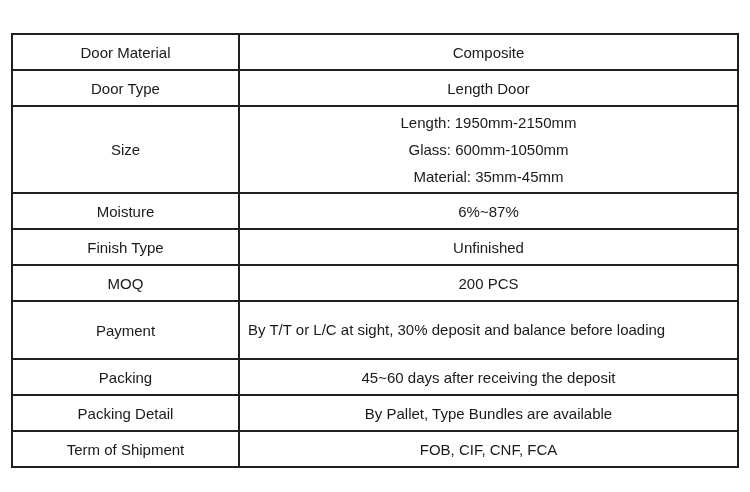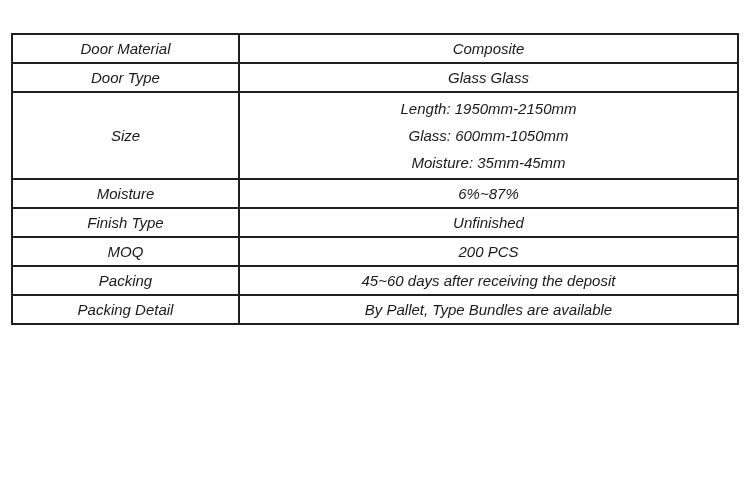--- a/index.html
+++ b/index.html
@@ -23,28 +23,27 @@
   }
   table.spec-table td {
     border: 2px solid #1f1f1f;
     color: #1a1a1a;
     font-size: 15px;
     text-align: center;
     vertical-align: middle;
     padding: 2px 8px;
     box-sizing: border-box;
     background: #ffffff;
-    font-style: italic;
   }
   td.label-cell {
     width: 227px;
     height: 29px;
   }
   td.value-cell {
-    height: 29px;
+    height: 36px;
   }
   td.value-cell.align-left {
     text-align: left;
   }
   .value-line {
     line-height: 27px;
     text-align: center;
   }
   td.multiline {
     padding-top: 3px;
@@ -61,45 +60,53 @@
 
 <div class="page">
   <table class="spec-table">
     <tbody>
         <tr>
           <td class="label-cell">Door Material</td>
           <td class="value-cell">Composite</td>
         </tr>
         <tr>
           <td class="label-cell">Door Type</td>
-          <td class="value-cell">Glass Glass</td>
+          <td class="value-cell">Length Door</td>
         </tr>
         <tr>
           <td class="label-cell">Size</td>
           <td class="value-cell multiline">
             <div class="value-line">Length: 1950mm-2150mm</div>
             <div class="value-line">Glass: 600mm-1050mm</div>
-            <div class="value-line">Moisture: 35mm-45mm</div>
+            <div class="value-line">Material: 35mm-45mm</div>
           </td>
         </tr>
         <tr>
           <td class="label-cell">Moisture</td>
           <td class="value-cell">6%~87%</td>
         </tr>
         <tr>
           <td class="label-cell">Finish Type</td>
           <td class="value-cell">Unfinished</td>
         </tr>
         <tr>
           <td class="label-cell">MOQ</td>
           <td class="value-cell">200 PCS</td>
         </tr>
         <tr>
+          <td class="label-cell">Payment</td>
+          <td class="value-cell align-left wrap2">By T/T or L/C at sight, 30% deposit and balance before loading</td>
+        </tr>
+        <tr>
           <td class="label-cell">Packing</td>
           <td class="value-cell">45~60 days after receiving the deposit</td>
         </tr>
         <tr>
           <td class="label-cell">Packing Detail</td>
           <td class="value-cell">By Pallet, Type Bundles are available</td>
         </tr>
+        <tr>
+          <td class="label-cell">Term of Shipment</td>
+          <td class="value-cell">FOB, CIF, CNF, FCA</td>
+        </tr>
       </tbody>
   </table>
 </div>
 
 </body></html>

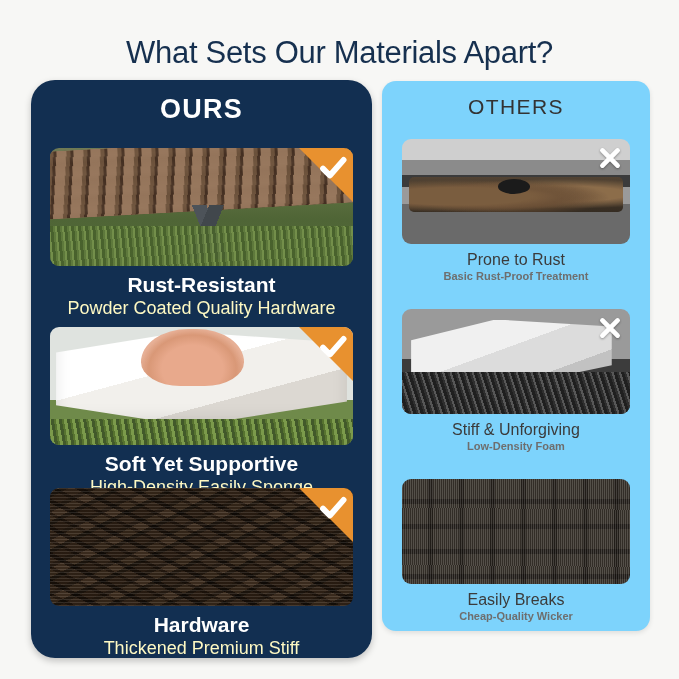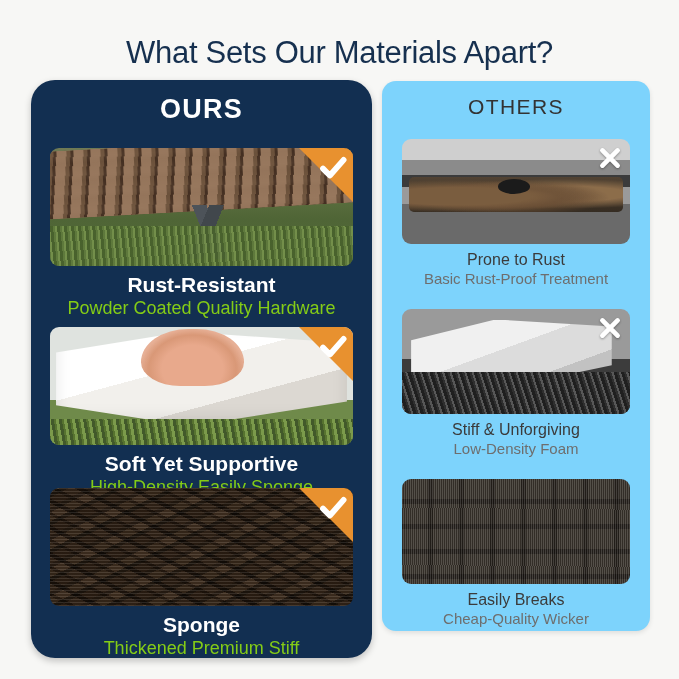--- a/index.html
+++ b/index.html
@@ -282,36 +282,37 @@
     text-align: center;
     margin-top: 7px;
   }
   .cap-title-ours {
     color: #ffffff;
     font-size: 21px;
     font-weight: bold;
     line-height: 1.12;
   }
   .cap-sub-ours {
-    color: #84cc16;
+    color: #fef9c3;
     font-size: 18px;
     line-height: 1.2;
     margin-top: 1px;
   }
   .cap-title-others {
     color: #3b3b3b;
     font-size: 16px;
     font-weight: normal;
     line-height: 1.12;
   }
   .cap-sub-others {
     color: #6e6e6e;
-    font-size: 15px;
+    font-size: 11px;
     line-height: 1.2;
     margin-top: 1px;
+    font-weight: bold;
   }
 </style>
 </head>
 <body>
 
 <h1 class="page-title">What Sets Our Materials Apart?</h1>
 
 <section class="panel-others">
   <div class="panel-heading-others">OTHERS</div>
 
@@ -387,17 +388,17 @@
 
   <div class="feature ours-f3">
     <div class="photo-wrap">
       <div class="photo ph-wicker"></div>
       <div class="badge-check"></div>
       <svg class="badge-check-glyph" viewBox="0 0 24 24">
         <path d="M4 12.5 L9.5 18 L20.5 5.5" stroke="currentColor" stroke-width="4.6" stroke-linecap="round" stroke-linejoin="round" fill="none"></path>
       </svg>
     </div>
     <div class="caption">
-      <div class="cap-title-ours">Sponge</div>
+      <div class="cap-title-ours">Hardware</div>
       <div class="cap-sub-ours">Thickened Premium Stiff</div>
     </div>
   </div>
 </section>
 
 </body></html>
====
* WHAT TO PRODUCE
Respond with one number, the count of lines of the material that include "Moisture".

* RESULT FOR THIS EXERCISE
2